Frère idéal pour petite soeur adorée, voilà que le garçonnet s’empare d’une micro-poupée pour rivaliser avec la Corolle déshabillée que la pitchoune malmène contre son cœur. Le bras levé, la poupée en main, il prétend qu’elle chute subitement, au son de cris de fausset contrefaits et des éclats de rire de l’enfant.
La mère soupire de plus belle, des balles en place des yeux.
Le train continue son bonhomme de chemin et le garçon se lève pour regarder le nombre d’arrêts restants.
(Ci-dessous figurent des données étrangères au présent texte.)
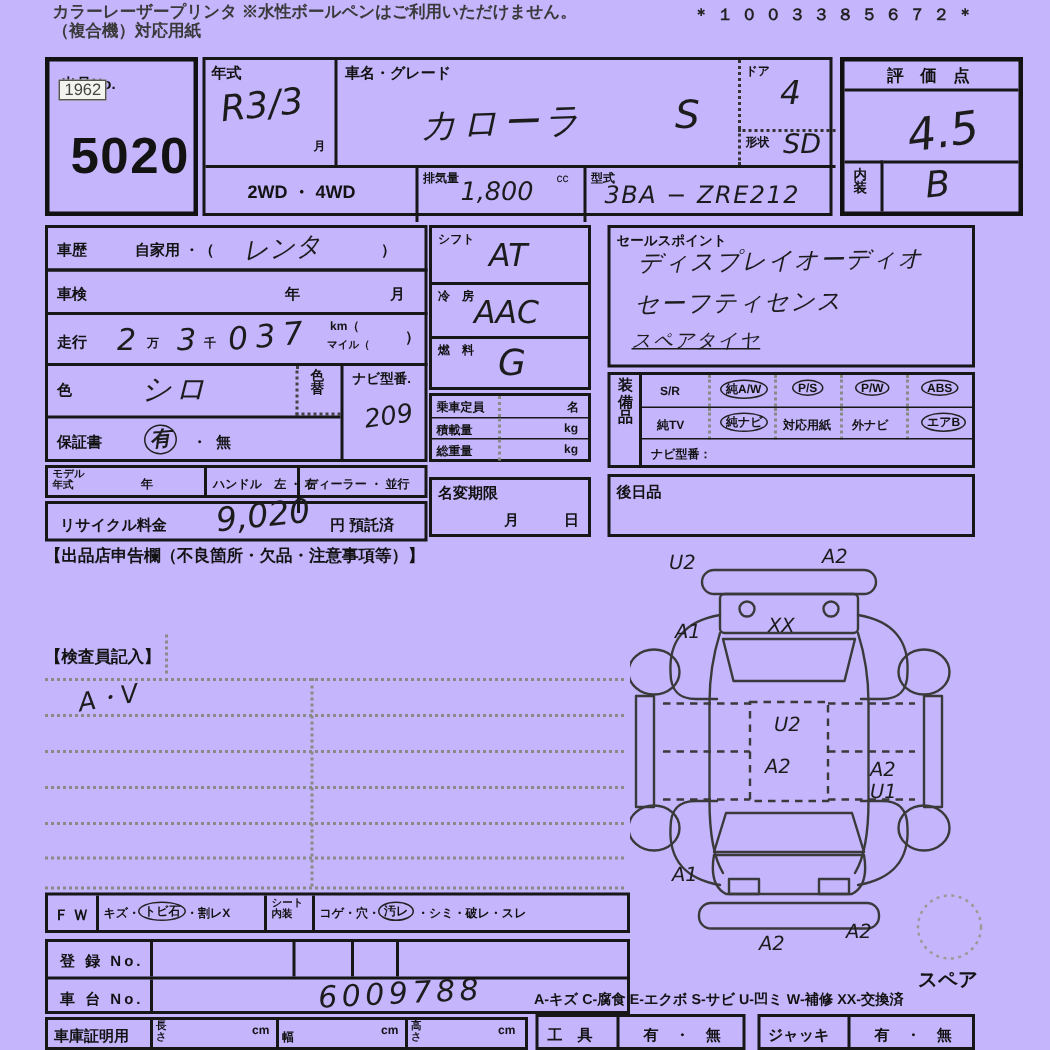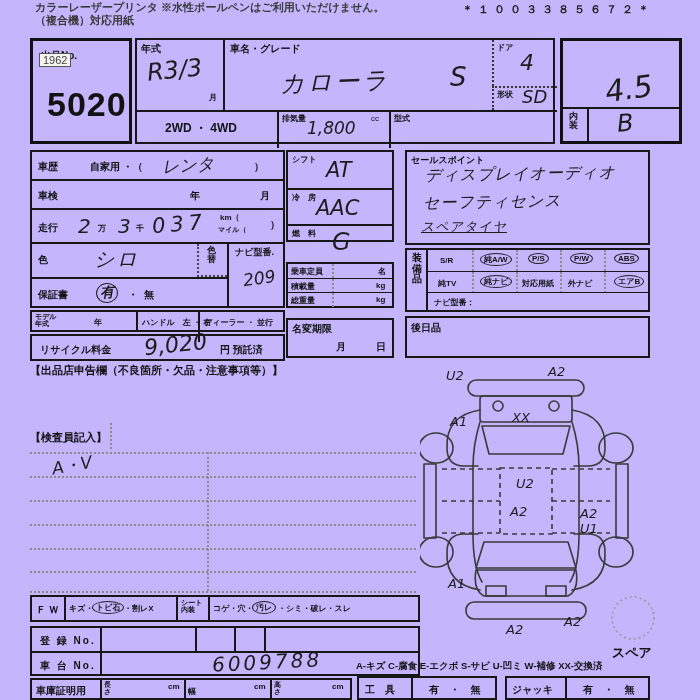--- a/index.html
+++ b/index.html
@@ -58,25 +58,29 @@
 
     <div class="cell" style="left:0;top:70px;width:420px;height:36px;border-top:2px solid #171717;">
       <span class="t" style="left:28px;top:8px;font-size:12px;font-weight:bold;">2WD ・ 4WD</span>
       <div class="cell" style="left:140px;top:0;width:112px;height:36px;border-left:2px solid #171717;">
         <span class="t sm" style="left:3px;top:1px;">排気量</span>
         <span class="t hw" style="left:28px;top:6px;font-size:17px;">1,800</span>
         <span class="t" style="left:92px;top:2px;font-size:8px;">cc</span>
       </div>
       <div class="cell" style="left:252px;top:0;width:168px;height:36px;border-left:2px solid #171717;">
         <span class="t sm" style="left:3px;top:1px;">型式</span>
+        <span class="t hw" style="left:12px;top:8px;font-size:16px;letter-spacing:1px;">3BA − ZRE212</span>
       </div>
     </div>
   </div>
 
   <div class="b3" style="left:560px;top:38px;width:122px;height:106px;">
+    <div class="cell" style="left:0;top:0;width:116px;height:20px;border-bottom:2px solid #171717;text-align:center;">
+      <span style="font-size:11px;font-weight:bold;letter-spacing:4px;">評 価 点</span>
+    </div>
     <span class="t hw" style="left:42px;top:30px;font-size:30px;transform:rotate(-8deg);">4.5</span>
     <div class="cell" style="left:0;top:66px;width:26px;height:34px;border-top:2px solid #171717;border-right:2px solid #171717;">
       <span class="t sm wrap" style="left:6px;top:3px;width:12px;font-size:9px;">内装</span>
     </div>
     <div class="cell" style="left:26px;top:66px;width:90px;height:34px;border-top:2px solid #171717;">
       <span class="t hw" style="left:28px;top:0px;font-size:24px;transform:rotate(-5deg);">B</span>
     </div>
   </div>
 
   <div class="b" style="left:30px;top:150px;width:255px;height:31px;">
@@ -142,21 +146,21 @@
   </div>
 
   <div class="b" style="left:30px;top:334px;width:255px;height:27px;">
     <span class="t lbl" style="left:8px;top:7px;">リサイクル料金</span>
     <span class="t hw" style="left:112px;top:-4px;font-size:22px;transform:rotate(-6deg);">9,020</span>
     <span class="t lbl" style="left:188px;top:7px;">円 預託済</span>
   </div>
 
   <div class="t" style="left:30px;top:363px;font-size:11px;font-weight:bold;">【出品店申告欄（不良箇所・欠品・注意事項等）】</div>
 
-  <div class="b" style="left:286px;top:150px;width:108px;height:92px;">
+  <div class="b" style="left:286px;top:150px;width:108px;height:110px;">
     <div class="cell" style="left:0;top:0;width:104px;height:36px;">
       <span class="t sm" style="left:4px;top:2px;">シフト</span>
       <span class="t hw" style="left:38px;top:6px;font-size:21px;">AT</span>
     </div>
     <div class="cell" style="left:0;top:36px;width:104px;height:36px;border-top:2px solid #171717;">
       <span class="t sm" style="left:4px;top:2px;">冷　房</span>
       <span class="t hw" style="left:28px;top:6px;font-size:21px;">AAC</span>
     </div>
     <div class="cell" style="left:0;top:72px;width:104px;height:34px;border-top:2px solid #171717;padding-left:26px;">
       <span class="t sm" style="left:4px;top:2px;">燃　料</span>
Mère-Rage l’interrompt d’une voix sans appel : « Ah non, reste là. Si tu t’en vas, elle va crier. »
Docile, le garçon reprend sans place, avant de se tourner vers sa sœur et de la faire hurler de rire à grands coups de guilis. Les lèvres pincés, la mère se tasse sur son siège, baissant la tête devant les regards qu’elle imagine désapprobateurs et qui ne sont qu’amusés.
Le train s’arrête à son terminus. Le grand frère veut se précipiter pour récupérer la poussette de sa sœur de peur qu’on la leur vole, mais sa mère leur retient. Laissons passer les gens d’abord. Même si la poussette encombre la moitié de la sortie.
La pitchoune se lève, double maman et assène une tape sur la cuisse du monsieur qui n’avance pas assez vite. « Pousse-toi ! » Ordonne-t-elle, péremptoire. Mère-Rage grimace, tance, sermonne et se confond en excuses. Monsieur rigole et sourit à la petite.